Monday, July 23, 2012

Futures and Options

No, I'm not talking about the stock market, but about the options that we have for moving beyond the MARC format for library data. You undoubtedly know that the Library of Congress has its Bibliographic Framework Transition Initiative that will consider these options. In an ALA Webinar last week I proposed my own set of options -- undoubtedly not as well-studied as LC's will be, but I offer them as one person's ideas.

It helps to remember the three database scenarios of RDA. These show a progressive view of moving from the flat record format of MARC to a relational database. The three RDA scenarios (which should be read from the bottom up) are

  1. Relational database model -- In this model, data is stored as separate entities, presumably following the entities defined in FRBR. Each entity has a defined set of data elements and the bibliographic description is spread across these entities which are then linked together using FRBR-like relationships.
  2. Linked authority files -- The database has bibliographic records and has authority records, and there are machine-actionable links between them.

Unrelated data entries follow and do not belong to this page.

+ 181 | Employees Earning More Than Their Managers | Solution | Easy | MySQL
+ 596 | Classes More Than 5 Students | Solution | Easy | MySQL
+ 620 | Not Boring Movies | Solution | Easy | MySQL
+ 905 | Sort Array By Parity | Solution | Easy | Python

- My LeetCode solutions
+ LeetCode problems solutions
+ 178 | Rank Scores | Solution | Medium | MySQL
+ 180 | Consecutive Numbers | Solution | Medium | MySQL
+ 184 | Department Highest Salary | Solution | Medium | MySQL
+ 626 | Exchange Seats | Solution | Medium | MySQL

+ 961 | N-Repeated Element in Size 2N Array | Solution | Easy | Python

These links should allow certain strings, like name headings, to be stored only once, and should reflect changes to the authority file in the related bibliographic records.
  3. Flat file model -- The database has bibliographic records and it has authority records, but there is no machine-actionable linking between the two. This is the design used by some library systems, but it is also a description of the situation that existed with the card catalog.

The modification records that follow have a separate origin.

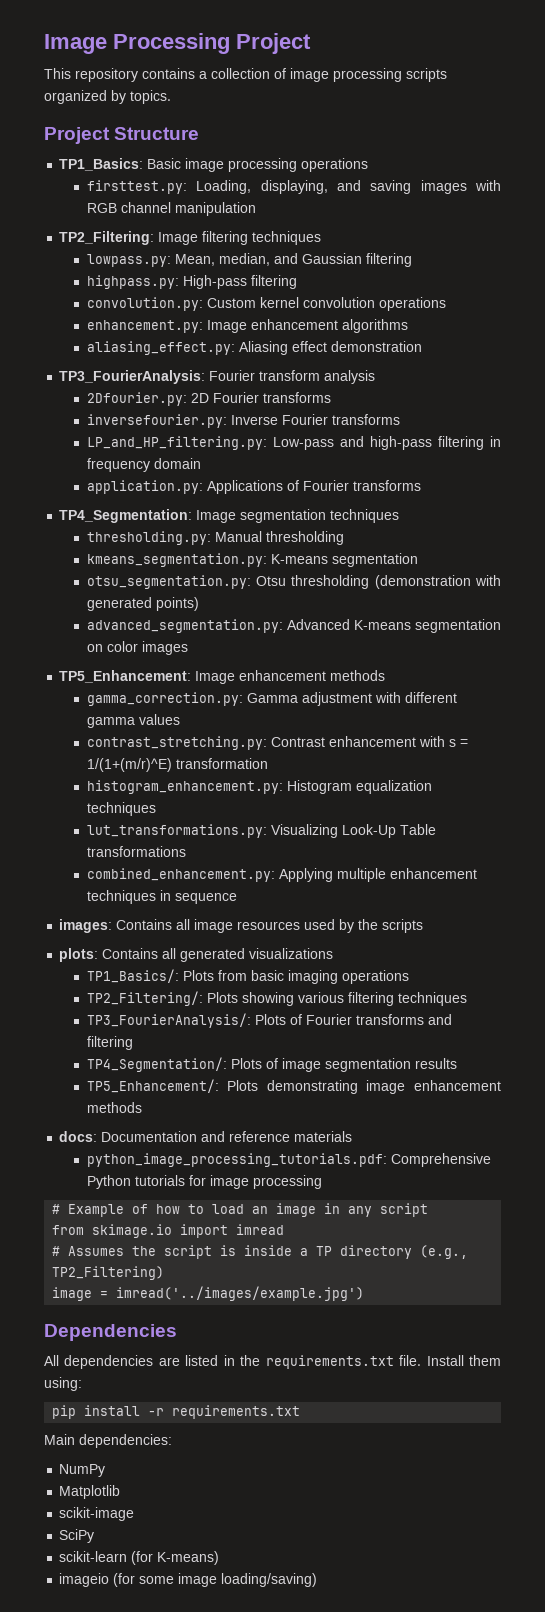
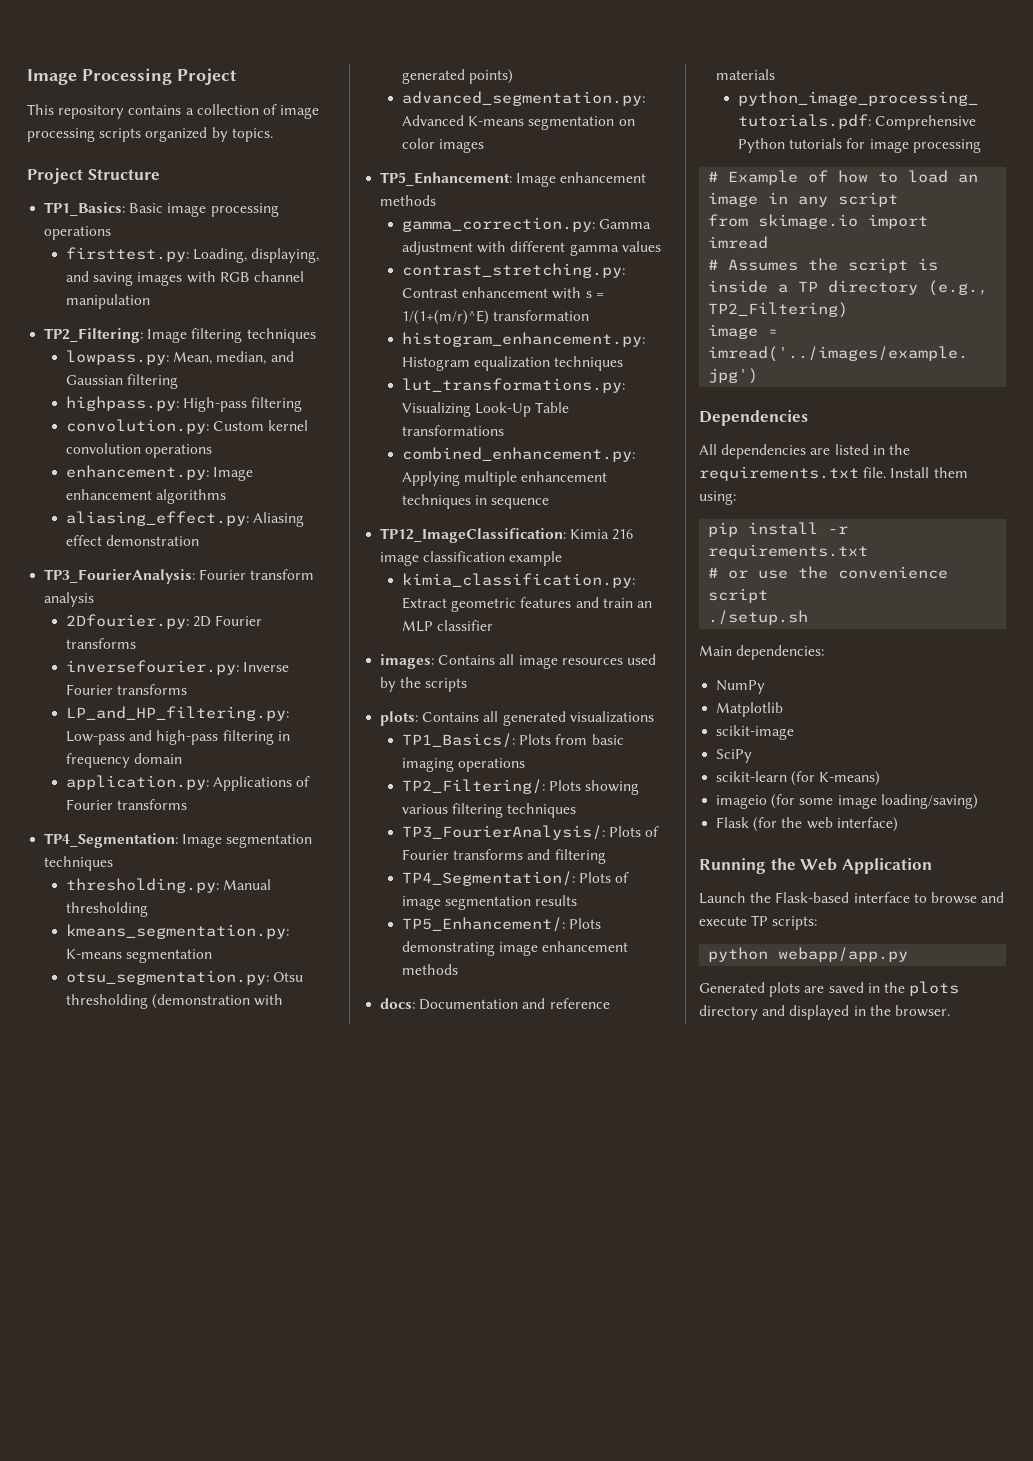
+ TP12_ImageClassification: Kimia 216 image classification example
+ kimia_classification.py: Extract geometric features and train an MLP classifier
+ # or use the convenience script
+ ./setup.sh
+ Flask (for the web interface)
+ Running the Web Application
+ Launch the Flask-based interface to browse and execute TP scripts:
+ python webapp/app.py
+ Generated plots are saved in the plots directory and displayed in the browser.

These move from #3, being the least desirable, to #1, being the intended format of RDA data. I imagine that the JSC may not precisely subscribe to these descriptions today because of course in the few years since the document was created the technology environment has changed, and linked data now appears to be the goal. The models are still interesting in the way that they show a progression.

I also have in mind something of a progression, or at least a set of three options that move from least to most desirable. To fully explain each of these in sufficient detail will require a significant document, and I will attempt to write up such an explanation for the Futurelib wiki site. Meanwhile, here are the options that I see, with their advantages and disadvantages. The order, in this case, is from what I see as least desirable (#3, in keeping with the RDA numbering) to most desirable (#1).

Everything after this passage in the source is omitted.